- Courtlandt Bryan
-
C. D. B. Bryan Born Courtlandt Dixon Barnes Bryan
April 22, 1936
New York City, New YorkDied December 15, 2009 (aged 73)
Guilford, ConnecticutNationality United States Education Yale University, B.A., 1958 Occupation writer Employer Agent: Lynn Nesbit, Janklow & Nesbit, 598 Madison Ave., New York, NY 10022 Parents Joseph Bryan III
Katharine (Barnes) BryanNotes Courtlandt Dixon Barnes Bryan (April 22, 1936 - December 15, 2009), better known as C. D. B. Bryan, was an American author and journalist.[2]
Biography
A native of New York City, Bryan attended Berkshire School in the class of 1954 and earned a Bachelor of Arts at Yale University in 1958. His parents were Joseph Bryan, III and Katharine Barnes Bryan; after they divorced his mother married author John O'Hara.

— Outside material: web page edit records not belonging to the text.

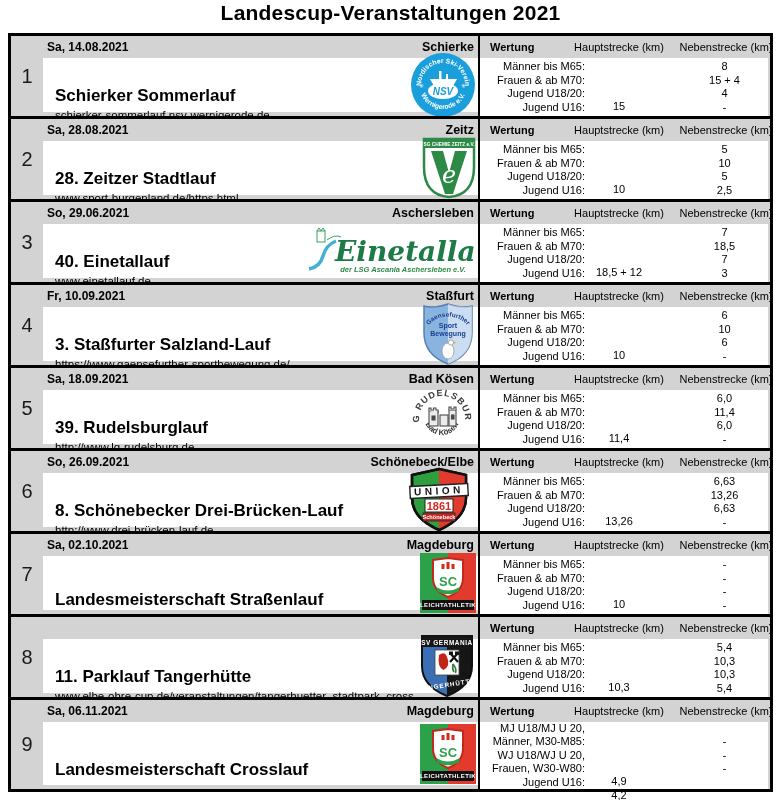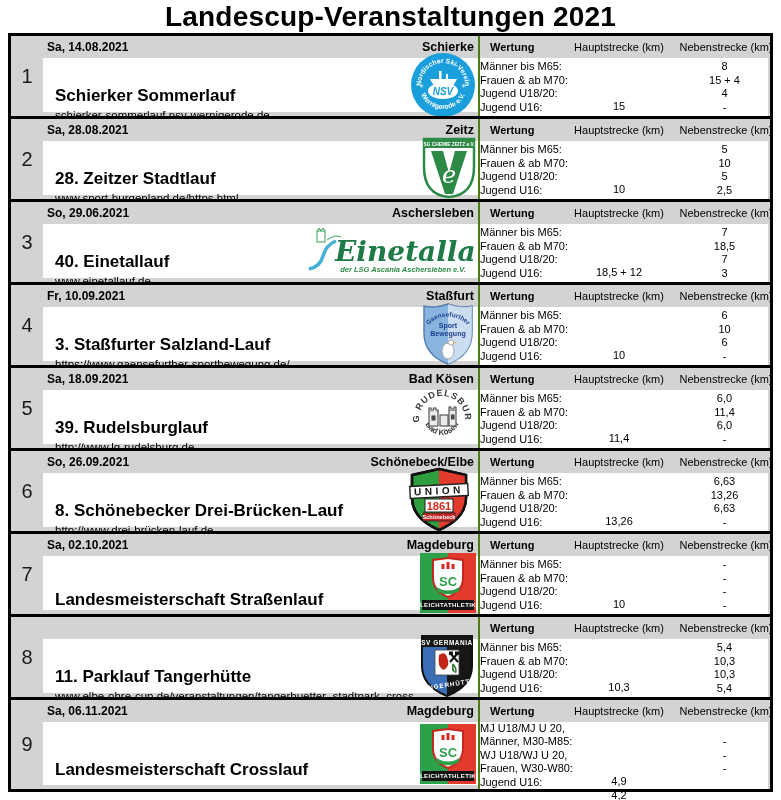--- a/index.html
+++ b/index.html
@@ -10,7 +10,7 @@
   }
   .page-title {
     position:absolute; top:1px; left:0; width:781px; text-align:center;
-    font-size:28px; font-weight:bold; letter-spacing:0.2px;
+    font-size:21px; font-weight:bold; letter-spacing:0.2px;
   }
   .events-table {
     position:absolute; left:8px; top:33px; width:765px; height:759px;

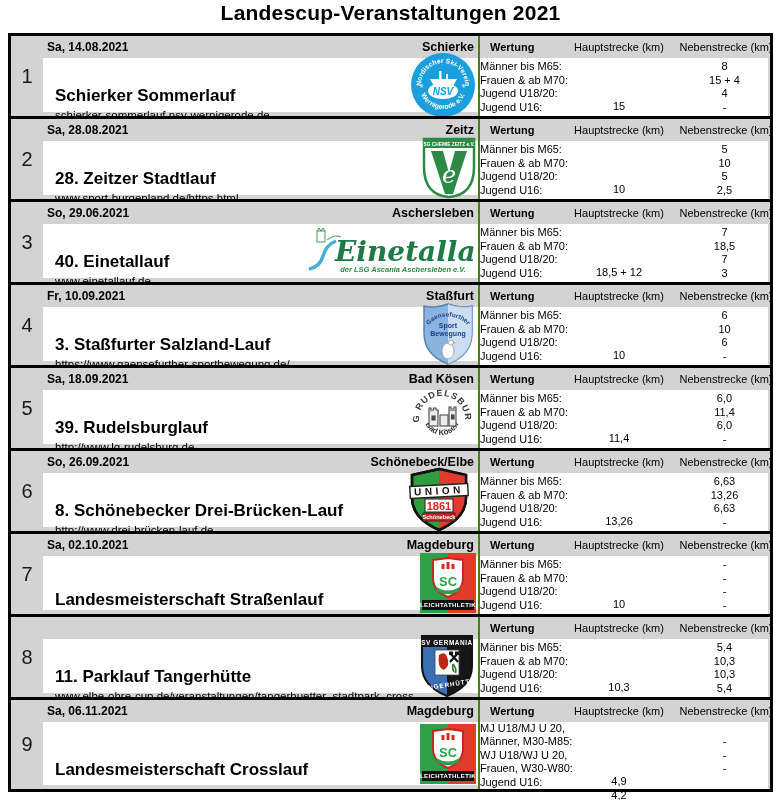--- a/index.html
+++ b/index.html
@@ -21,7 +21,7 @@
   .event-block + .event-block { border-top:3px solid #000; }
 
   .left-sec { position:relative; width:467px; background:#d3d3d3; }
-  .right-sec { position:relative; width:288px; border-left:2px solid #4d7c0f; background:#fff; }
+  .right-sec { position:relative; width:288px; border-left:2px solid #000000; background:#fff; }
 
   .date-row {
     position:absolute; top:0; left:0; right:0; height:22px;

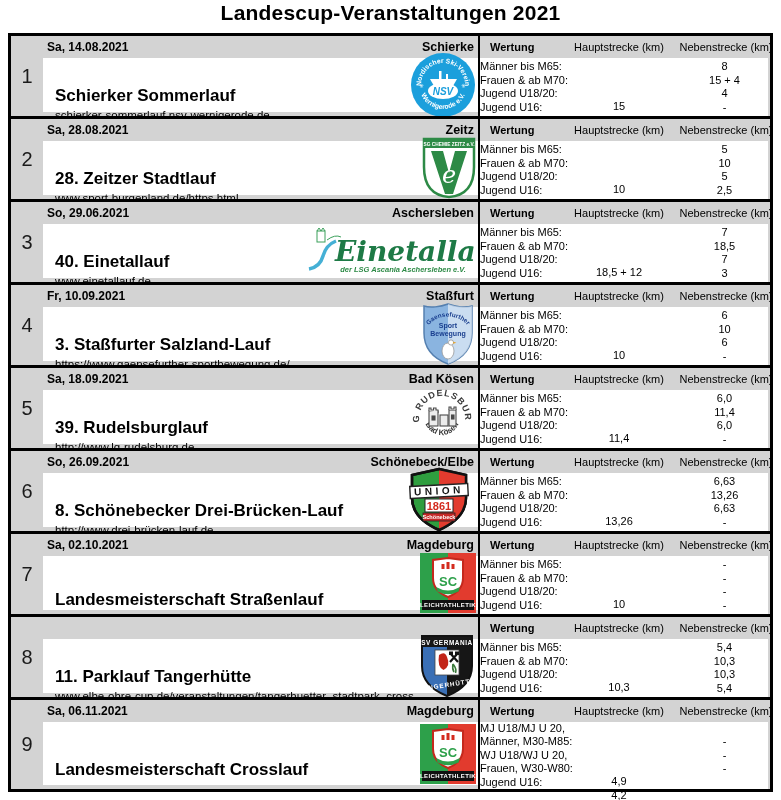--- a/index.html
+++ b/index.html
@@ -57,7 +57,7 @@
     font-size:11px;
   }
   .wrow { display:grid; grid-template-columns:105px 68px 115px; height:13.5px; line-height:13.5px; }
-  .wlabel { white-space:nowrap; }
+  .wlabel { text-align:right; white-space:nowrap; }
   .whaupt { text-align:center;margin-top:40px; }
   .wneben { text-align:center; padding-left:28px; }
 </style>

He served in the U.S. Army in South Korea (1958–1960), but not happily. He was mobilized again (1961–1962) for the Berlin Crisis of 1961.[1][3][4] He was an intelligence officer.[citation needed]
He was editor of the satirical Monocle (magazine) (from 1961), Colorado State University writer-in-residence (winter 1967), visiting lecturer University of Iowa writers workshop (1967–1969), special editorial consultant at Yale (1970), visiting professor University of Wyoming (1975), adjunct professor Columbia University (1976), fiction director at the New York City Writers Community from (1977), lecturer in English University of Virginia (spring 1983), and Bard Center fellow Bard College (spring 1984).[1][5]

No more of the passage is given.